**EXERCISE INSTRUCTIONS**: Transcribe the whole listing exactly, but do not carry over its pictures.

+ + + + +

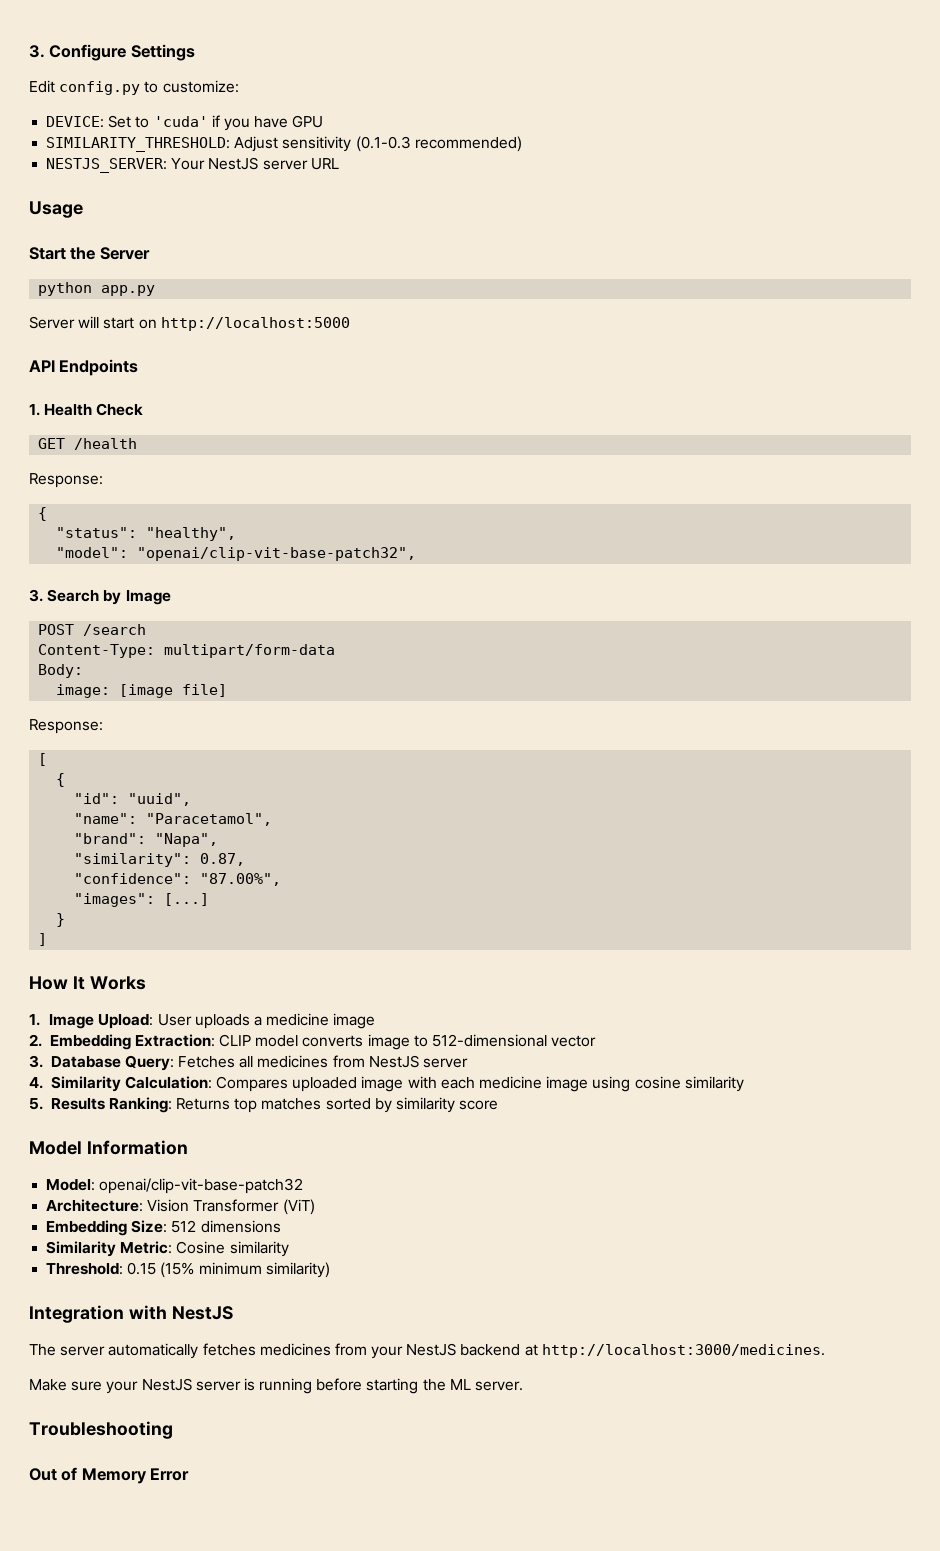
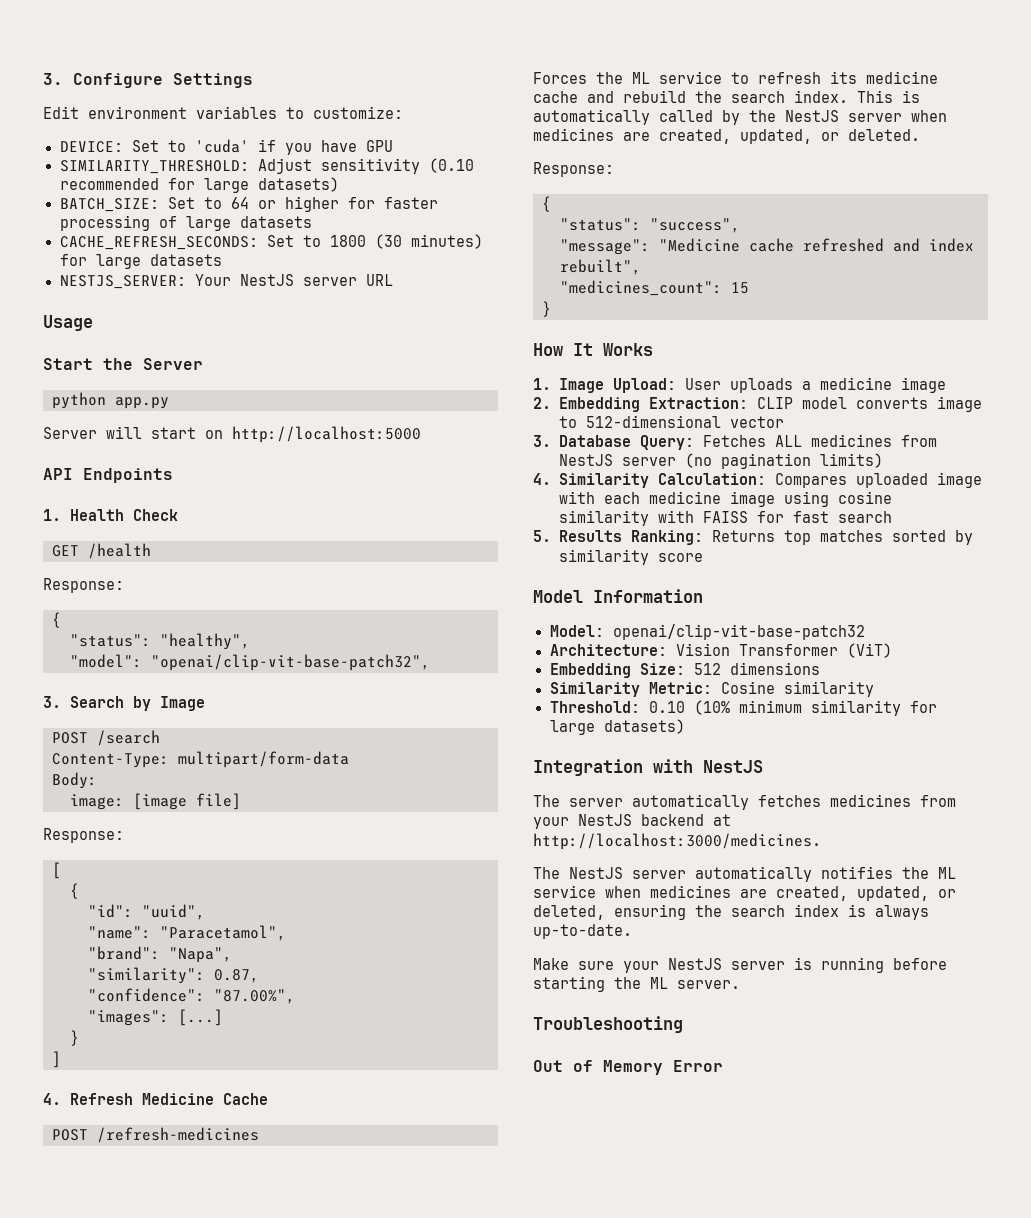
- Edit config.py to customize:
+ Edit environment variables to customize:
- SIMILARITY_THRESHOLD: Adjust sensitivity (0.1-0.3 recommended)
+ SIMILARITY_THRESHOLD: Adjust sensitivity (0.10 recommended for large datasets)
+ BATCH_SIZE: Set to 64 or higher for faster processing of large datasets
+ CACHE_REFRESH_SECONDS: Set to 1800 (30 minutes) for large datasets
+ 4. Refresh Medicine Cache
+ POST /refresh-medicines
+ Forces the ML service to refresh its medicine cache and rebuild the search index. This is automatically called by the NestJS server when medicines are created, updated, or deleted.
+ Response:
+ {
+ "status": "success",
+ "message": "Medicine cache refreshed and index rebuilt",
+ "medicines_count": 15
+ }
- 3. Database Query: Fetches all medicines from NestJS server
+ 3. Database Query: Fetches ALL medicines from NestJS server (no pagination limits)
- 4. Similarity Calculation: Compares uploaded image with each medicine image using cosine similarity
+ 4. Similarity Calculation: Compares uploaded image with each medicine image using cosine similarity with FAISS for fast search
- Threshold: 0.15 (15% minimum similarity)
+ Threshold: 0.10 (10% minimum similarity for large datasets)
+ The NestJS server automatically notifies the ML service when medicines are created, updated, or deleted, ensuring the search index is always up-to-date.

+ + + + +

**THE ANSWER**:
- Edit config.py to customize:
+ Edit environment variables to customize:
- SIMILARITY_THRESHOLD: Adjust sensitivity (0.1-0.3 recommended)
+ SIMILARITY_THRESHOLD: Adjust sensitivity (0.10 recommended for large datasets)
+ BATCH_SIZE: Set to 64 or higher for faster processing of large datasets
+ CACHE_REFRESH_SECONDS: Set to 1800 (30 minutes) for large datasets
+ 4. Refresh Medicine Cache
+ POST /refresh-medicines
+ Forces the ML service to refresh its medicine cache and rebuild the search index. This is automatically called by the NestJS server when medicines are created, updated, or deleted.
+ Response:
+ {
+ "status": "success",
+ "message": "Medicine cache refreshed and index rebuilt",
+ "medicines_count": 15
+ }
- 3. Database Query: Fetches all medicines from NestJS server
+ 3. Database Query: Fetches ALL medicines from NestJS server (no pagination limits)
- 4. Similarity Calculation: Compares uploaded image with each medicine image using cosine similarity
+ 4. Similarity Calculation: Compares uploaded image with each medicine image using cosine similarity with FAISS for fast search
- Threshold: 0.15 (15% minimum similarity)
+ Threshold: 0.10 (10% minimum similarity for large datasets)
+ The NestJS server automatically notifies the ML service when medicines are created, updated, or deleted, ensuring the search index is always up-to-date.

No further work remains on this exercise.